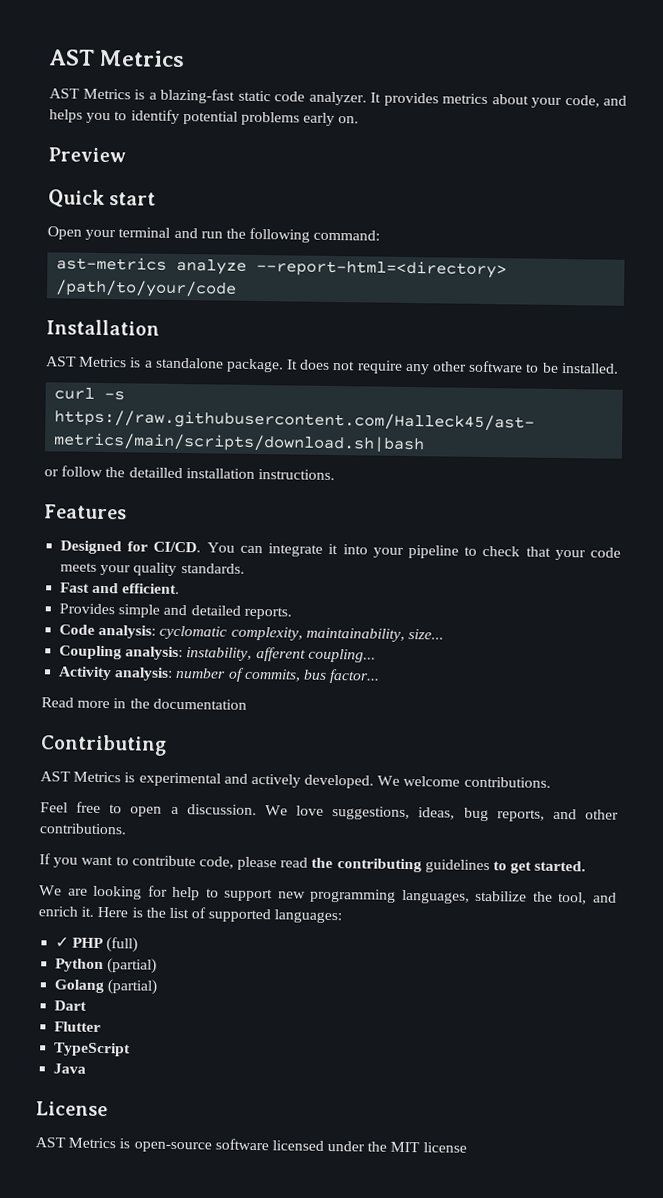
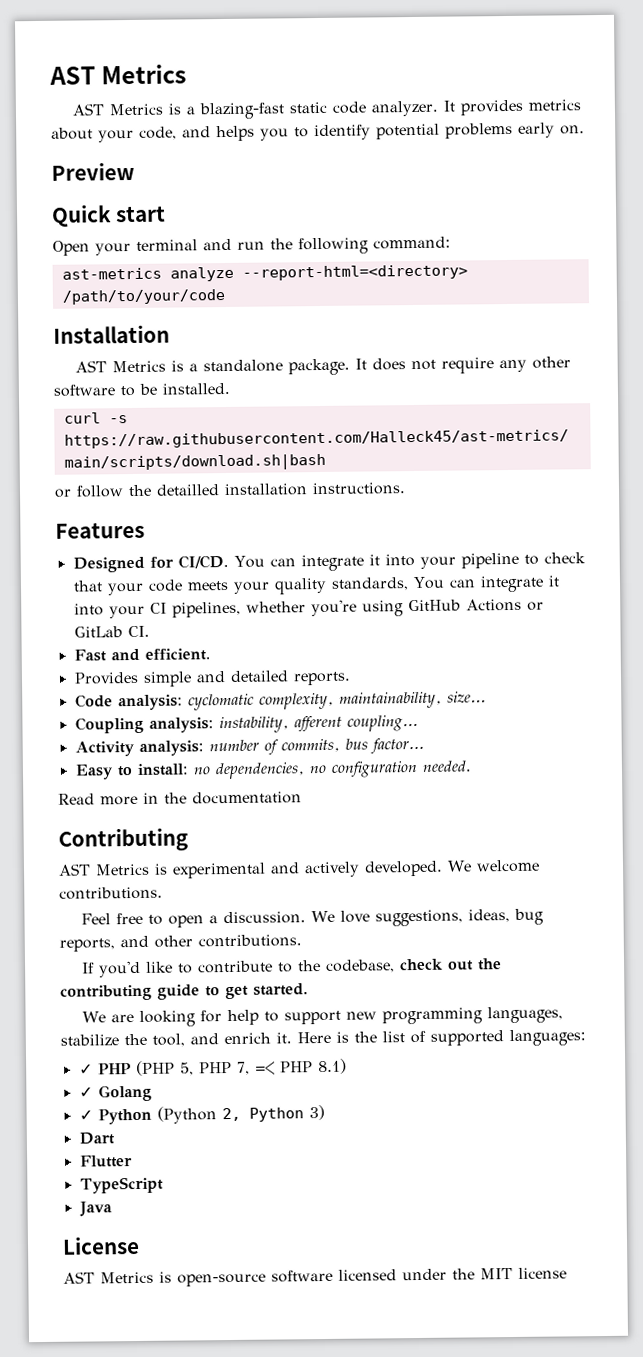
- You can integrate it into your pipeline to check that your code meets your quality standards.
+ You can integrate it into your pipeline to check that your code meets your quality standards, You can integrate it into your CI pipelines, whether you're using GitHub Actions or GitLab CI.
+ Easy to install: no dependencies, no configuration needed.
- If you want to contribute code, please read the contributing guidelines to get started.
+ If you'd like to contribute to the codebase, check out the contributing guide to get started.
- ✓ PHP (full)
- Python (partial)
- Golang (partial)
+ ✓ PHP (PHP 5, PHP 7, =< PHP 8.1)
+ ✓ Golang
+ ✓ Python (Python 2, Python 3)

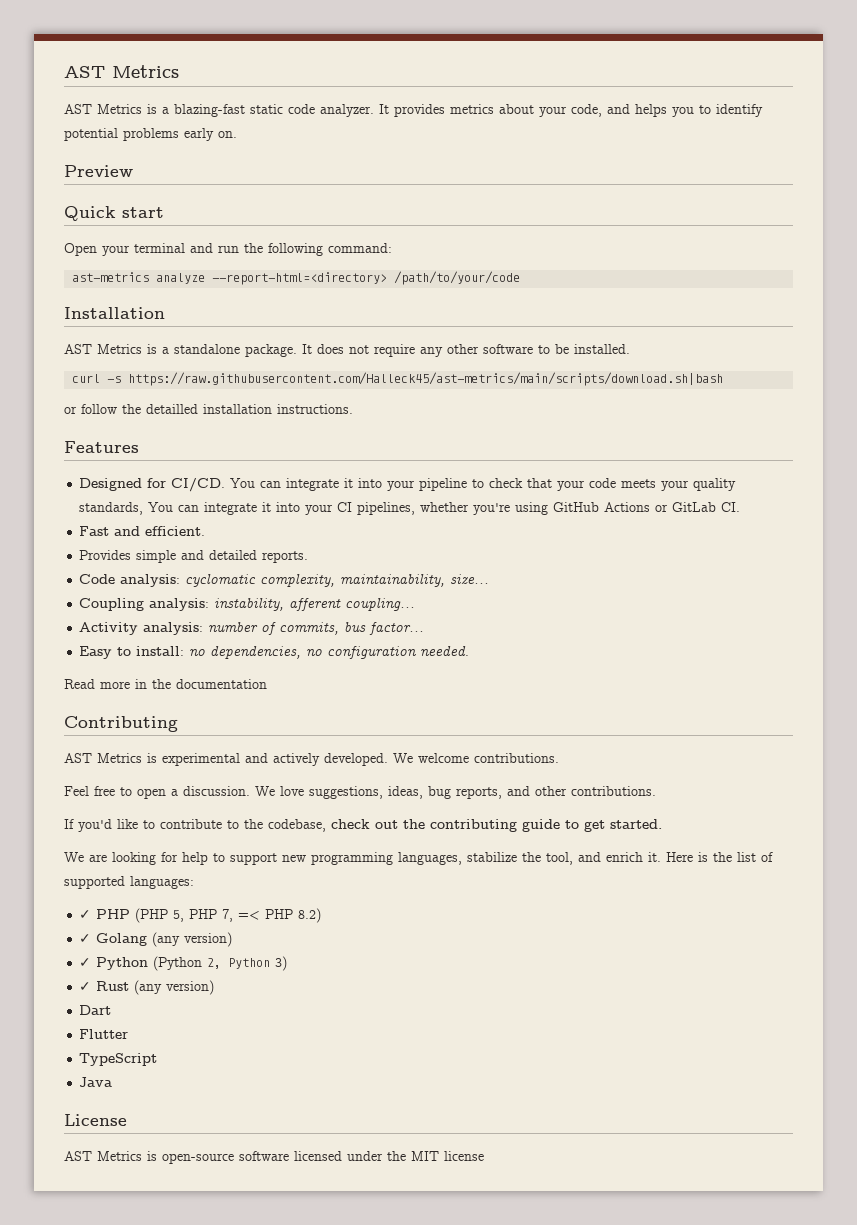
- ✓ PHP (PHP 5, PHP 7, =< PHP 8.1)
+ ✓ PHP (PHP 5, PHP 7, =< PHP 8.2)
- ✓ Golang
+ ✓ Golang (any version)
+ ✓ Rust (any version)

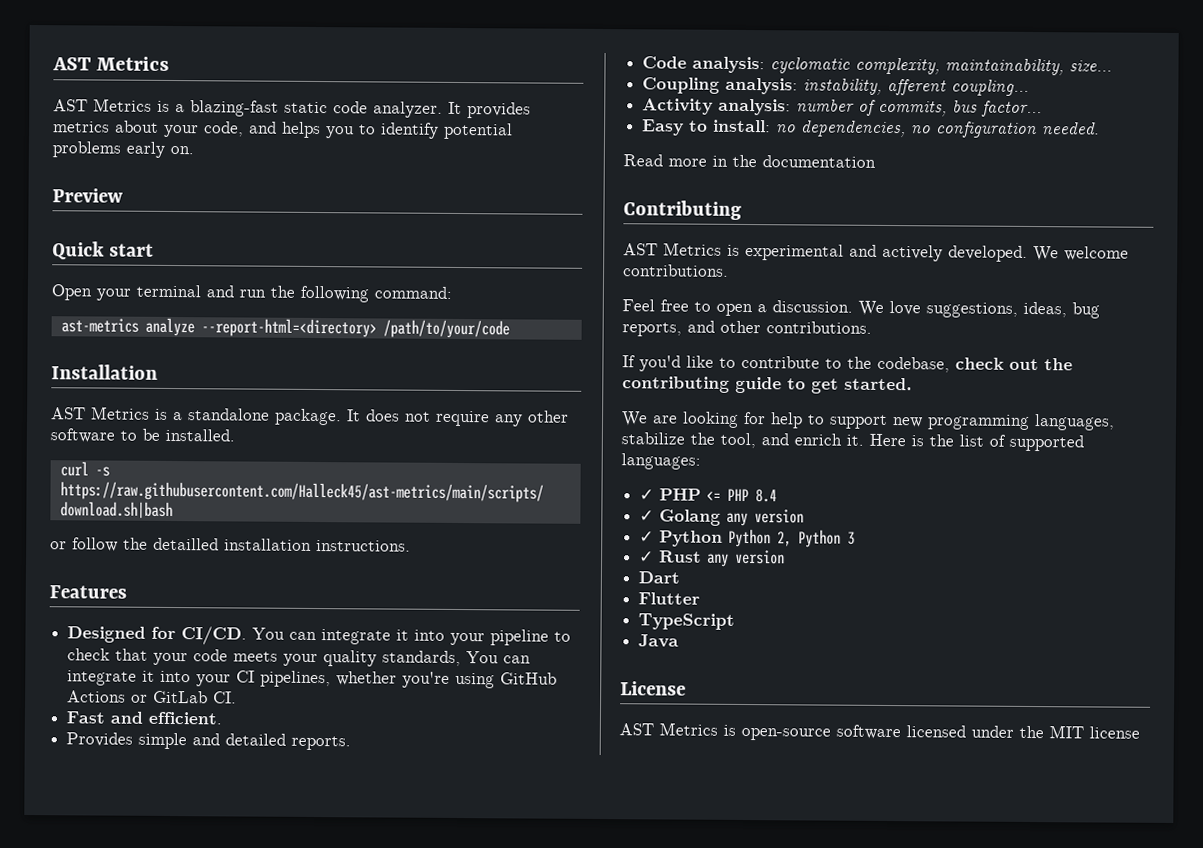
- ✓ PHP (PHP 5, PHP 7, =< PHP 8.2)
+ ✓ PHP <= PHP 8.4
- ✓ Golang (any version)
+ ✓ Golang any version
- ✓ Python (Python 2, Python 3)
+ ✓ Python Python 2, Python 3
- ✓ Rust (any version)
+ ✓ Rust any version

| Activity |
Return, from the material above, every line with the word "started".

| Response area |
- If you want to contribute code, please read the contributing guidelines to get started.
+ If you'd like to contribute to the codebase, check out the contributing guide to get started.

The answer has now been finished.